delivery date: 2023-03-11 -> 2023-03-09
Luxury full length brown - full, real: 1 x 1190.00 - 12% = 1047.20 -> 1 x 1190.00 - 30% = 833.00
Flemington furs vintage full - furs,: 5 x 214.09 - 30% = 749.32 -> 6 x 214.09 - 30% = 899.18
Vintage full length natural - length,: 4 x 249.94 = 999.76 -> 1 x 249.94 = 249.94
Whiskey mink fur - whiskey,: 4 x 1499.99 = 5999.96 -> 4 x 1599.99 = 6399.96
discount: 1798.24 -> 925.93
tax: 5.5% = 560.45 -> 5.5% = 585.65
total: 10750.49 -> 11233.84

* * *

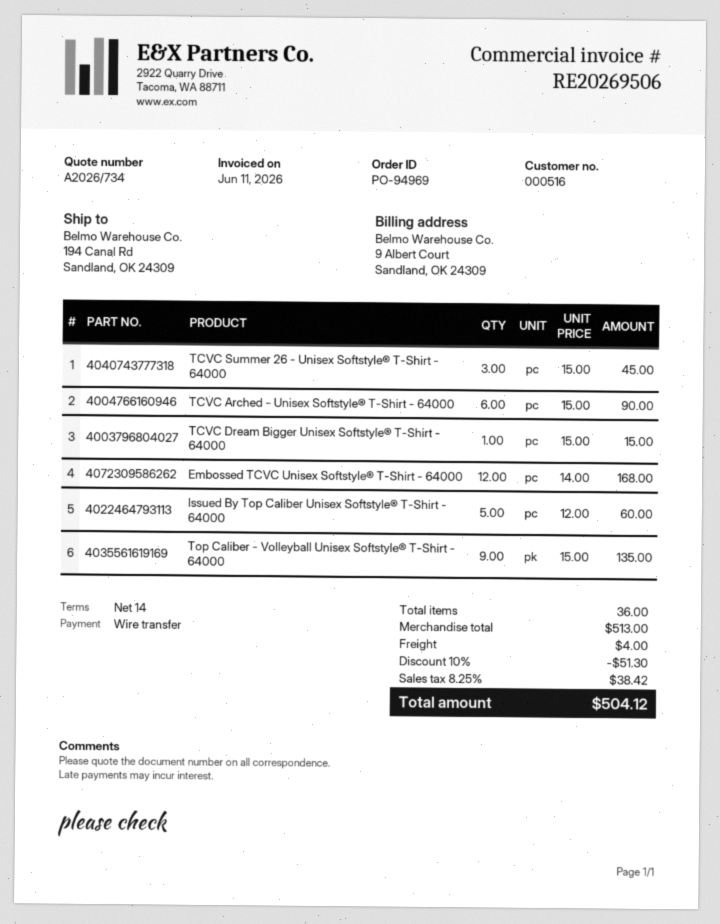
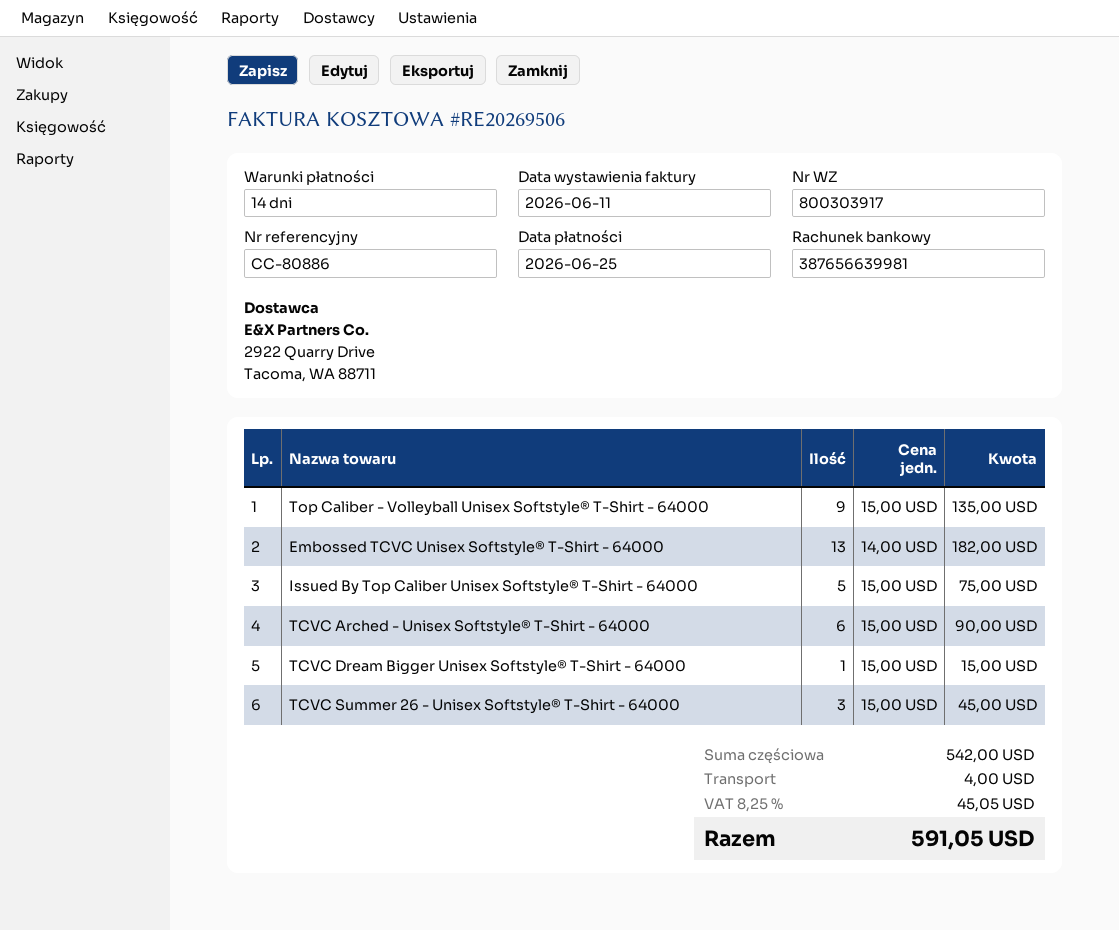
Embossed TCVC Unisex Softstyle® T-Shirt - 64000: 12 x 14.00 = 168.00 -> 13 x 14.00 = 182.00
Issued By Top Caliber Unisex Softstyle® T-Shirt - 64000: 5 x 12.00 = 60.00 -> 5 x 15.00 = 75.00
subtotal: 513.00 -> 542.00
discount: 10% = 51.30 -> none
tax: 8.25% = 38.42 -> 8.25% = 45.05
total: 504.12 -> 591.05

---

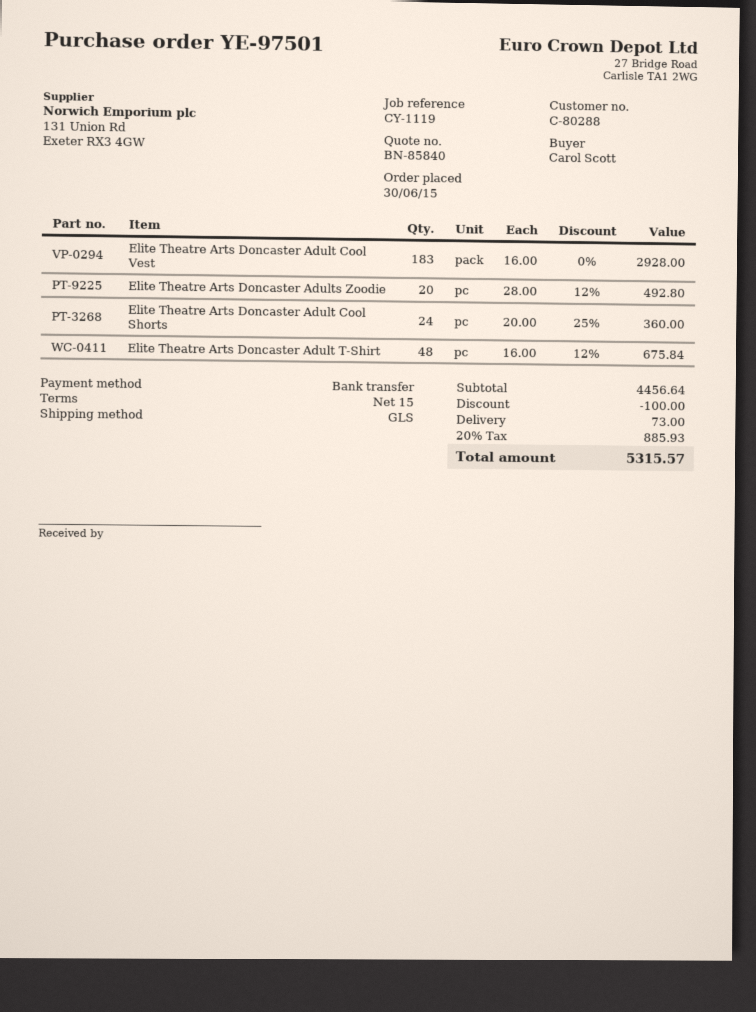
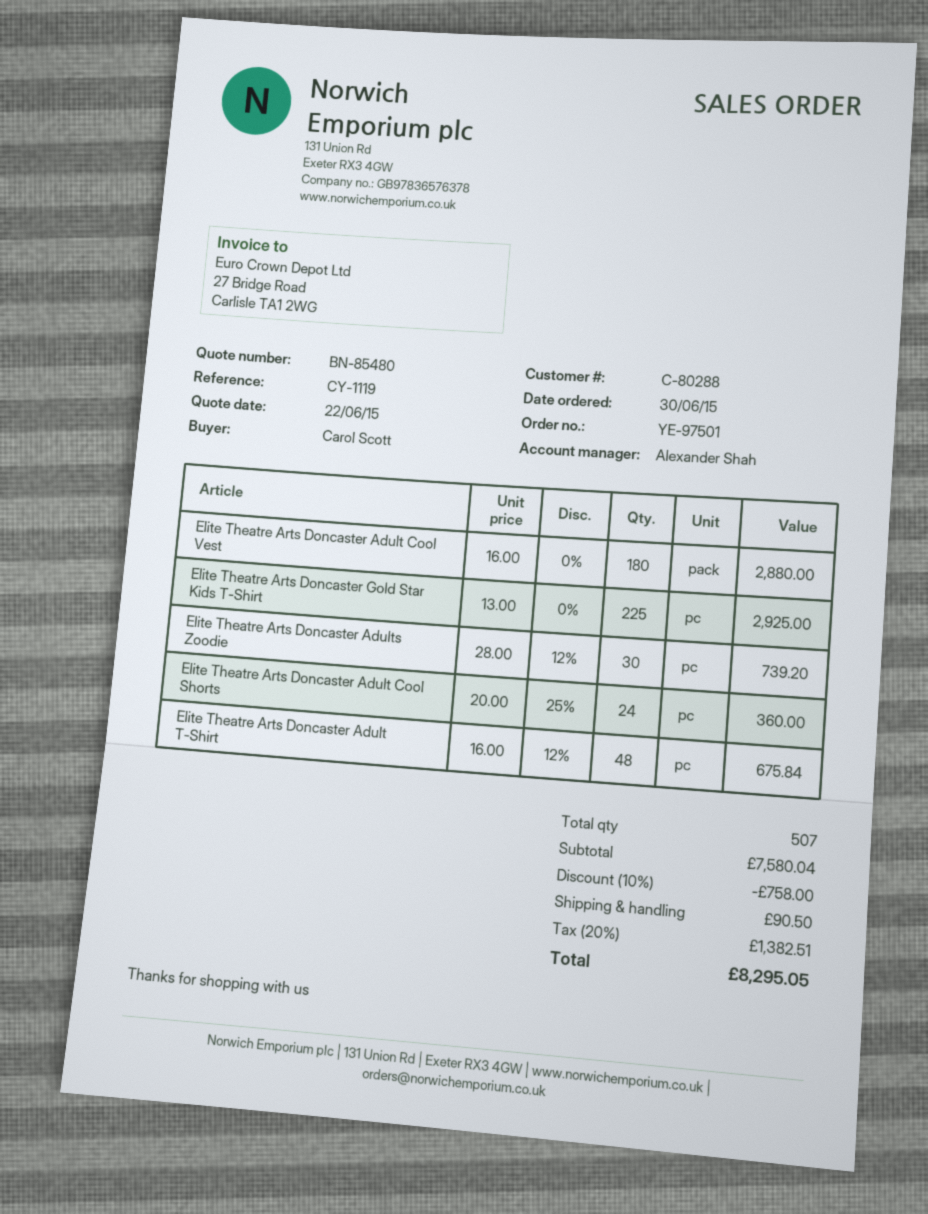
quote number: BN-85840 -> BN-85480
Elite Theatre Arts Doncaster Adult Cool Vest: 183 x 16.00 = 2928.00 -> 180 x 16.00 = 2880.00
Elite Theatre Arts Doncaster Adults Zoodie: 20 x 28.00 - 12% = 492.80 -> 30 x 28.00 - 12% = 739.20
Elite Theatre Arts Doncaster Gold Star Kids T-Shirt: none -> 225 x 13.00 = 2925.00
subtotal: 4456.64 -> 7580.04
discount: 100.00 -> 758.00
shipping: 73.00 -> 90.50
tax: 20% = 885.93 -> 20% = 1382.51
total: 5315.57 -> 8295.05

WHAT YOU SHOULD DO:
Every line above from the line with "delivery date: 2023-03-11 -> 2023-03-09" to the line with "total: 10750.49 -> 11233.84", both included, must be reproduced exactly, and no other line may appear.

RESPONSE BOX:
delivery date: 2023-03-11 -> 2023-03-09
Luxury full length brown - full, real: 1 x 1190.00 - 12% = 1047.20 -> 1 x 1190.00 - 30% = 833.00
Flemington furs vintage full - furs,: 5 x 214.09 - 30% = 749.32 -> 6 x 214.09 - 30% = 899.18
Vintage full length natural - length,: 4 x 249.94 = 999.76 -> 1 x 249.94 = 249.94
Whiskey mink fur - whiskey,: 4 x 1499.99 = 5999.96 -> 4 x 1599.99 = 6399.96
discount: 1798.24 -> 925.93
tax: 5.5% = 560.45 -> 5.5% = 585.65
total: 10750.49 -> 11233.84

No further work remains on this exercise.